In un’epoca in cui il benessere mentale viene giustamente messo al centro del dibattito pubblico, appare sempre più evidente un paradosso tanto sottile quanto preoccupante: i pazienti sono sottoposti a test, valutazioni, diagnosi e protocolli standardizzati, mentre chi somministra questi strumenti – lo psicologo – raramente viene valutato a sua volta. Nessuno mette in discussione la necessità di avere psicologi, ma è lecito chiedersi: chi controlla i controllori?
Chi esercita una professione sanitaria, in particolare in ambito psichico, detiene un potere enorme: penetra nella sfera intima delle persone, interpreta comportamenti e pensieri, formula diagnosi, influenza decisioni, talvolta indirizza intere traiettorie di vita. In molte altre professioni mediche, questo potere è bilanciato da un sistema rigido di verifiche, certificazioni e valutazioni periodiche. Nella medicina generale, ad esempio, i concetti di “fitness to practise” o “idoneità psicofisica” sono ormai standardizzati: medici, infermieri, tecnici, persino poliziotti o controllori di volo vengono sottoposti a controlli psicologici obbligatori, soprattutto in situazioni critiche. Perché questo principio non viene applicato anche a chi lavora ogni giorno con la fragilità mentale degli altri?
In Italia e in molti paesi europei, lo psicologo, una volta iscritto all’albo, non è tenuto a sottoporsi a valutazioni periodiche del proprio equilibrio psichico. Viene dato per scontato che chi studia la mente umana sia automaticamente in grado di gestire anche la propria. Ma è davvero così? La pratica clinica è emotivamente logorante, carica di responsabilità silenziose, attraversata da proiezioni, transfert, stress, solitudine, burn-out. Uno psicologo può essere brillante nelle teorie ma interiormente instabile, depresso, narcisista o completamente disallineato dai principi etici della professione. Può utilizzare test in modo improprio, diagnosticare patologie dove non ci sono, o peggio, creare dipendenza emotiva nel paziente. E tutto questo può accadere senza che nessuno se ne accorga, perché oggi non esistono meccanismi sistematici di controllo reale.
La questione non è se ci siano “psicologi pazzi”, ma se sia giusto continuare a ignorare che anche tra i professionisti della salute mentale esistano fragilità, distorsioni cognitive, instabilità emotive e veri e propri disturbi. Non basta affidarsi alla deontologia scritta o alla fiducia cieca nell’istituzione. Sarebbe opportuno, e ormai necessario, istituire un sistema di valutazione simile a quello richiesto in ambiti sanitari ad alta responsabilità: esami psicometrici periodici, audit etici, colloqui di supervisione esterni e indipendenti. Strumenti già esistenti, usati in altri contesti professionali, potrebbero essere applicati anche in psicologia con grande beneficio per tutti.

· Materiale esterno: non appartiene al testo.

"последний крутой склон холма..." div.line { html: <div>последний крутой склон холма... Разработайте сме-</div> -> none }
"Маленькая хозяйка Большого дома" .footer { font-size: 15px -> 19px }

Del resto, il paziente che si rivolge a uno psicologo lo fa in un momento di vulnerabilità. Non è un cliente qualsiasi, ma una persona fragile che cerca aiuto. È un dovere civile, oltre che professionale, garantire che chi offre aiuto sia effettivamente in grado di farlo, non solo sul piano teorico ma anche umano. È troppo rischioso lasciare che l’accesso alla psiche altrui sia un territorio libero da verifica, dove l’unico criterio di idoneità resta un’autocertificazione implicita.
Infine, c’è il tema tabù della salute mentale degli psicologi stessi. Nessuno ne parla, quasi fosse una colpa. Eppure sarebbe auspicabile che proprio questa categoria aprisse il dibattito, dimostrando che chiedere supporto o accettare una valutazione esterna non è un segno di debolezza, ma di professionalità e maturità. Uno psicologo che si sottopone regolarmente a supervisione o ad autoanalisi profonda è, in fondo, più credibile di uno che si crede infallibile per definizione.
Rendere obbligatorie le valutazioni psicologiche periodiche per gli psicologi, creare un sistema trasparente di aggiornamento e sorveglianza etica, aprire spazi di confronto e revisione tra pari: non è un atto di sfiducia verso la categoria, ma un atto di rispetto verso il paziente e verso la professione stessa. Chi si prende cura della mente degli altri, deve per primo prendersi cura della propria. Non per essere perfetto, ma per essere lucido, consapevole e responsabile. In fondo, come possiamo affidarci a chi predica equilibrio, se non sappiamo se lo possiede davvero?